Neighboring Single Atoms Catalyst Acceleration of Hydrodehalogenation of Organic Pollutants- an Ab Intio Study

Organohalides are toxic to eco-system and human health and are increasingly found in drinking water supplies. Organohalide remediation is often achieved by hydrodehalogenation over Pd nanoparticles (Pd_nano) catalysts. Recent experimental work has found that neighboring single atom Pd catalyst surpasses the performance of Pd_nano and even isolated single atom catalysts (i-SAC) in terms of hydrodehalogenation activity and selectivity. Here, we use density functional theory calculations to develop a fundamentals understanding of the hydrodehalogenation mechanism of 4-chlorophenol on all the three catalyst.
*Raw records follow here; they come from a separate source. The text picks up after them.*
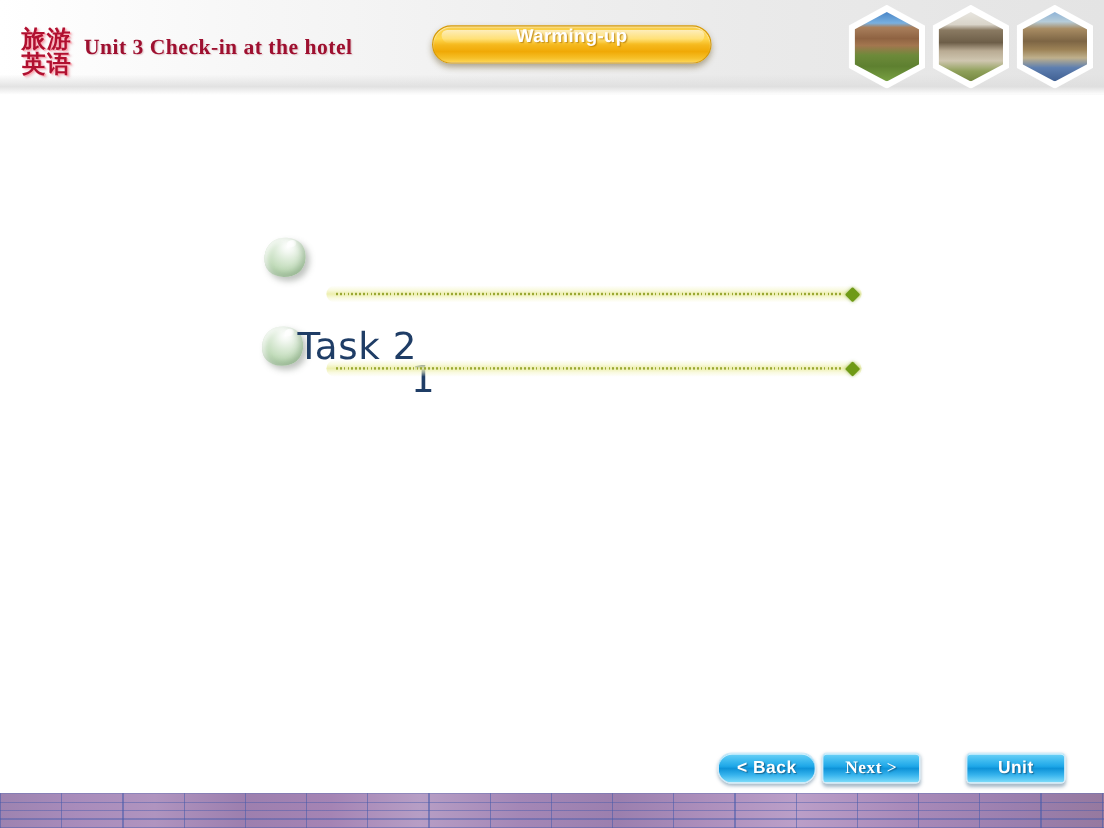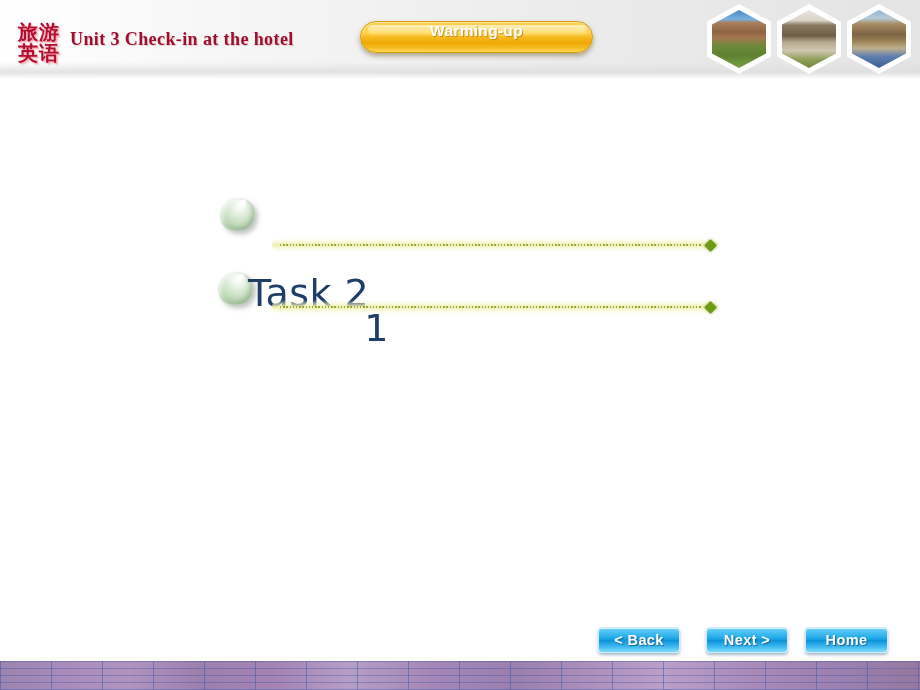"Task 2" .task-title { font-size: 38px -> 31px }
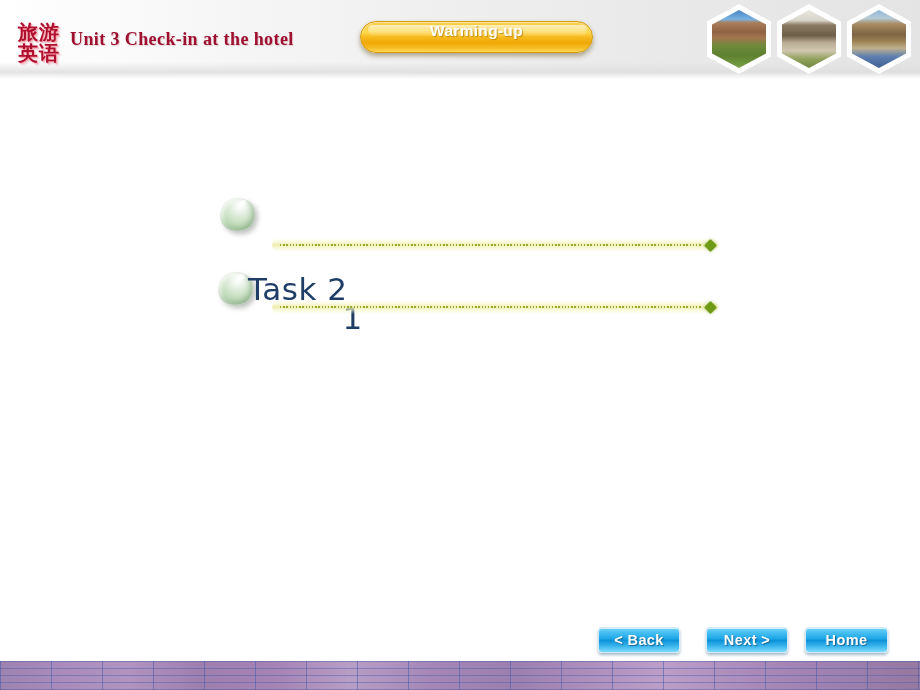"< Back" .btn-back { border-radius: none -> 12px }
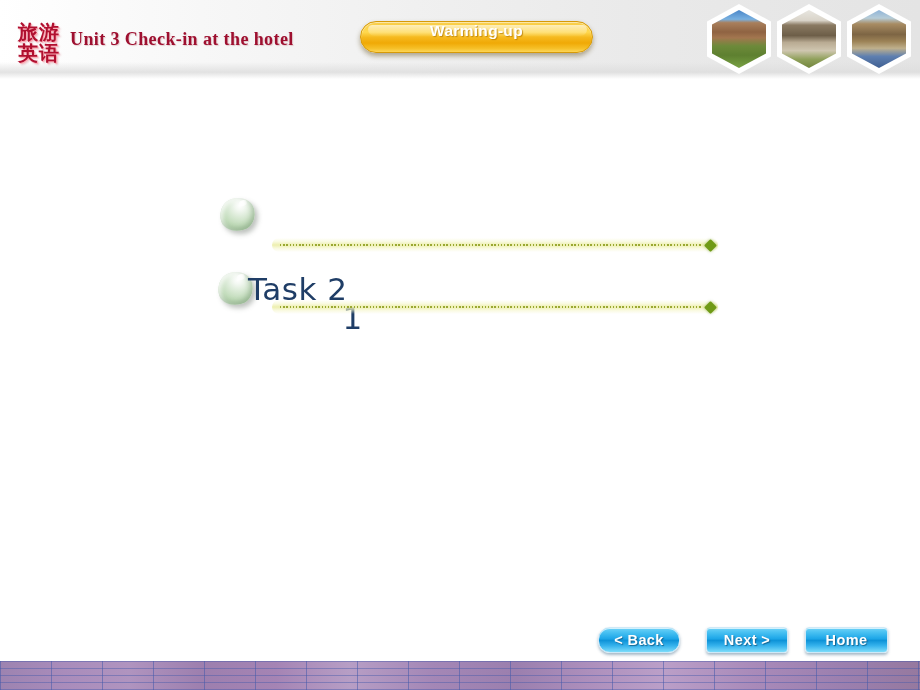"Next >" .btn-next { font-family: none -> Liberation Serif, serif; left: 108px -> 87px }
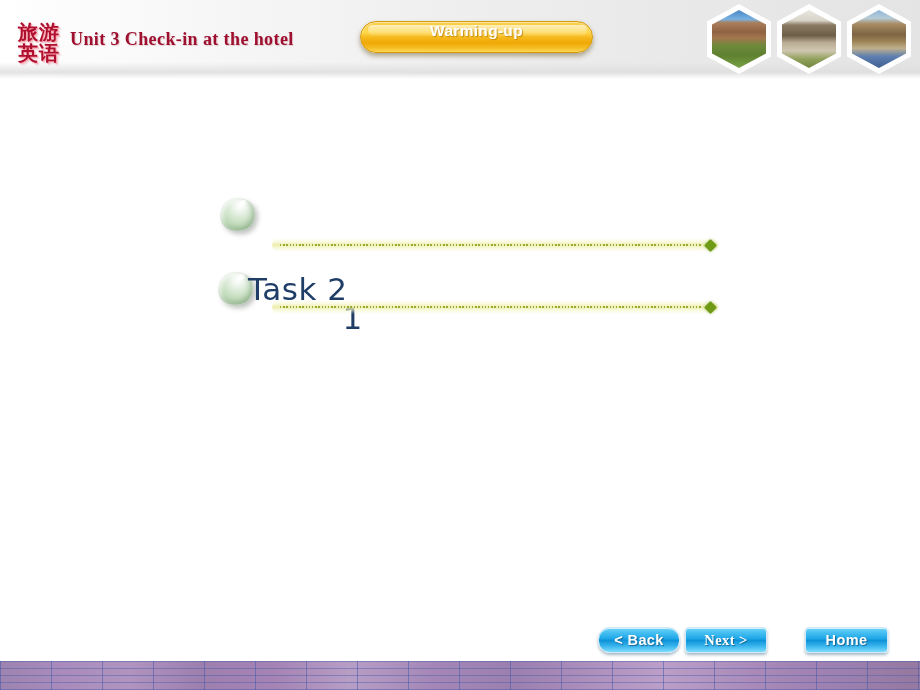"Home" span { text: Home -> Unit }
We find that the differences in behavior arises from interplay between the need to stabilize intermediates states, the configuration of accessible sites, and the ability to control bond activation. Specifically, we find that i-SAC lack the neighboring catalytic sites required for hydrodehalogenation. Nanoparticles underperform because of presence of simultaneous active bonds, increasing the probability of side reactions. The reactants also compete with solvent over nanoparticle surface for adsorption sites. n-SAC provide required neighboring catalytic sites as well as they decrease the number of active bonds, thus providing significant improvement in performance. Although this strategy has been applied to hydrodehalogenation, it can rapidly be extended to other critical water decontamination applications.